Liberal internasionalisme berpendapat bahwa natural order telah dirusak oleh para
pemimpin negara yang tidak demokratis dan masih mengutamakan kebijakan-kebijakan
kunonya seperti balance of power ataupun military forces. Para pemikir liberal internasionalis
percaya bahwa kontrak di antara masyarakat di dunia, melalui perdagangan, akan
memfasilitasi bentuk hubungan internasional yang lebih damai. Namun yang menjadi kritik
saya adalah apakah dengan menciptakan liberalisasi internasionalisme melalui liberalisasi di
bidang politik dengan demokrasi dan di bidang ekonomi dengan sistem pasar akan
menjamin bahwa konflik di dalam negeri akan selesai begitu saja? Bisa saja, hal ini dianggap
sebagai bentuk neo-kolonialisme barat terhadap negara-negara berkembang dalam bentuk
ideologi.
Dan apakah ada jaminan bahwa negara-negara liberal ini tidak akan berperang satu
sama lain? Pada kenyataannya, sampai sekarang negara-negara dunia masih hidup dalam
kondisi dunia yang anarkis, di mana tidak ada kedaulatan suatu negara yang berada di atas
negara lain. Hal ini semakin memperjelas bahwa realisme masih berlaku di jaman sekarang,
di mana setiap negara akan berlomba-lomba untuk memenuhi kepentingan nasionalnya
sendiri. Apalagi dikaitkan dengan kenyataan bahwa dalam menjalankan pola perdagangan
internasional, tetap saja pihak-pihak yang mempunyai kekuatan ekonomi yang lebih besar,
akan mempunyai suara yang lebih banyak dan didengar dalam perdagangan internasional.
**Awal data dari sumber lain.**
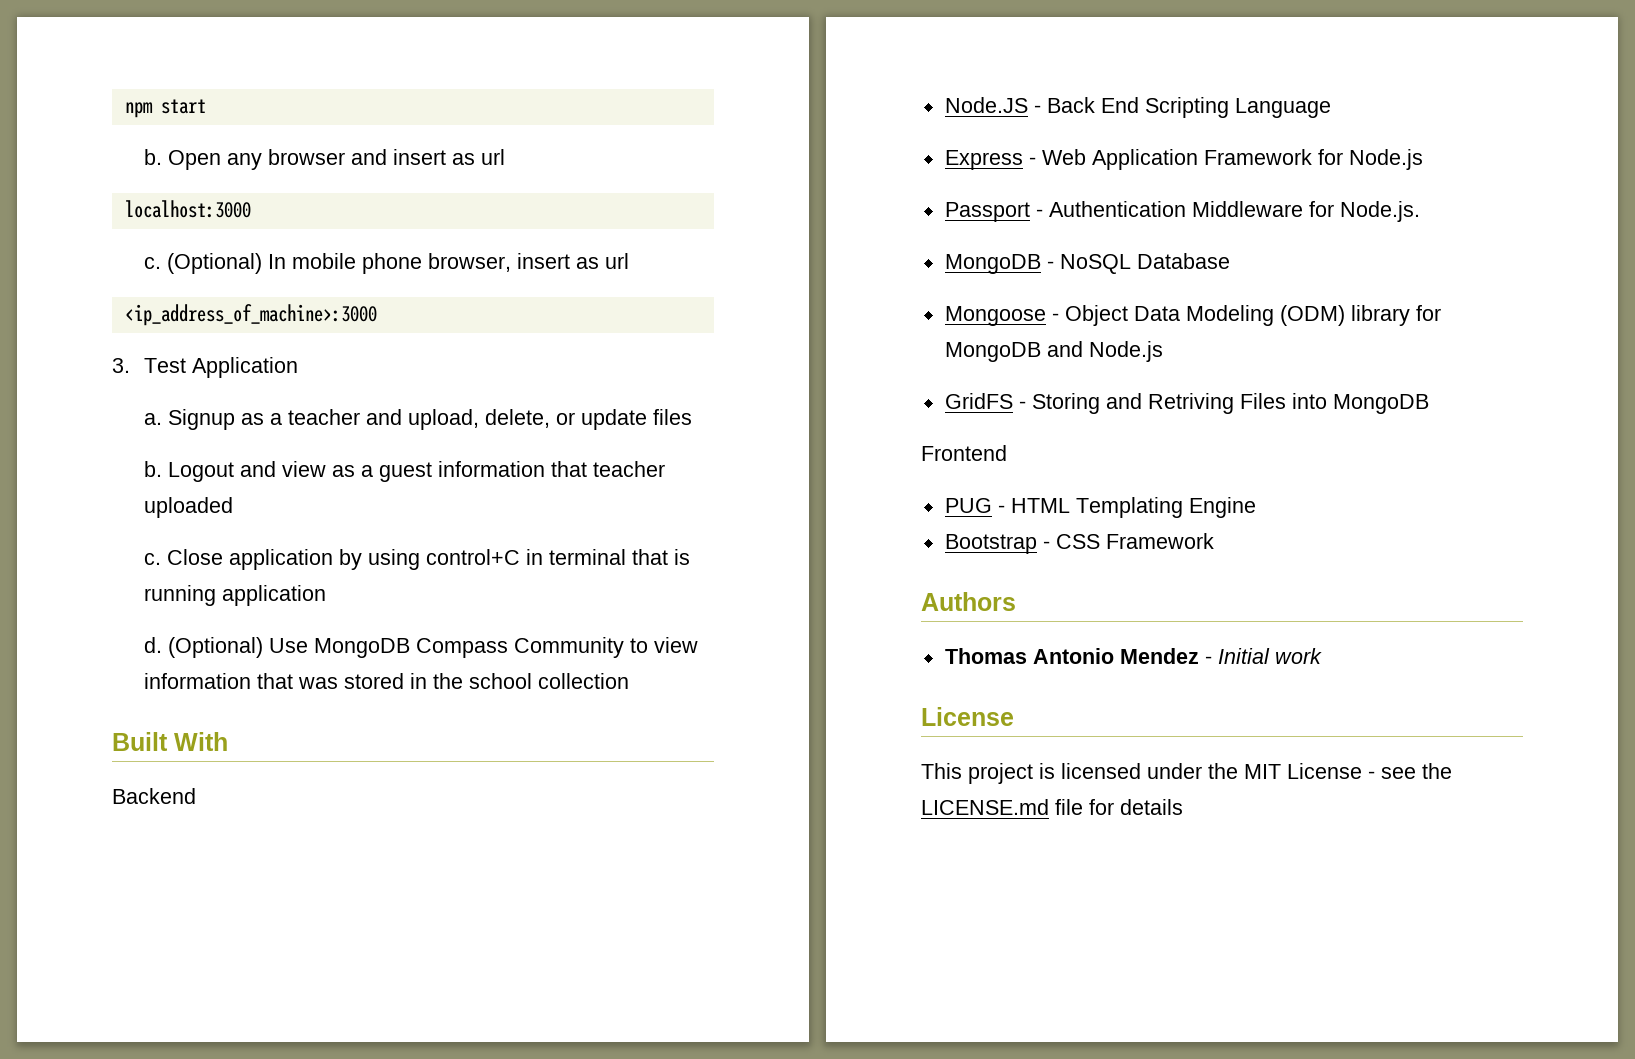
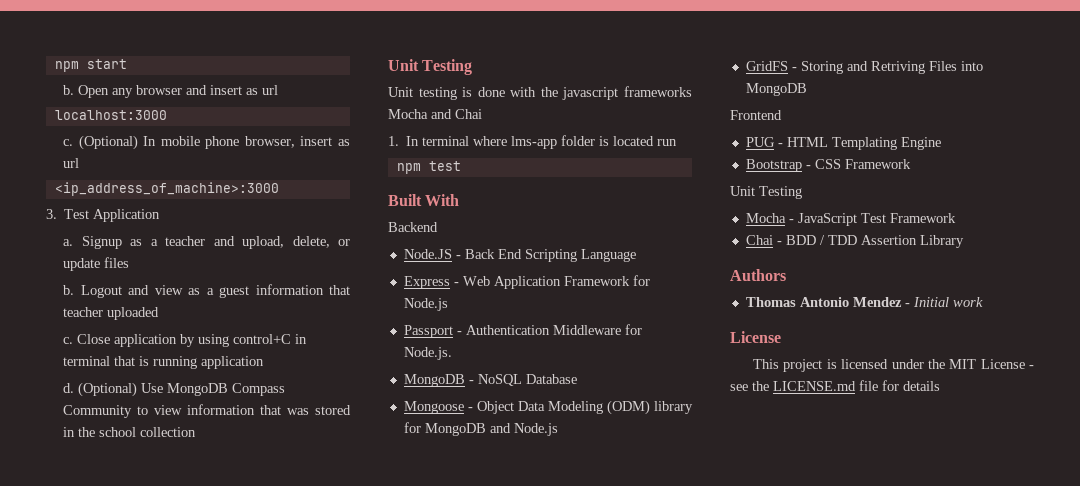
(630, 681) none -> [388,59,473,75] [388,86,692,100] [388,109,482,119] [388,135,678,149] [396,161,461,174] // Unit Testing // Unit testing is done with the javascript frameworks Mocha and Chai // 1. In terminal where lms-app folder is located run // npm test
(1214, 541) none -> [730,186,802,199] [745,213,956,226] [745,235,964,248] // Unit Testing // Mocha - JavaScript Test Framework // Chai - BDD / TDD Assertion Library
Kita berangkat dari kenyataan bahwa resources di setiap negara adalah berbeda-beda, dapat
dipastikan hal ini akan menimbulkan permasalahan baru di negara-negara yang lemah secara
ekonomi, namun terpaksa masuk ke dalam sistem pasar yang memaksanya akibat kontrak
atas bantuan asing yang telah diterima negara tersebut.
Permasalahan yang kompleks di setiap negara akan mengakibatkan
pengimplementasian sistem liberal internasionalisme ini berbeda-beda pula di negara-negara
tersebut. Ada yang berhasil, namun pada kenyataannya lebih banyak yang gagal.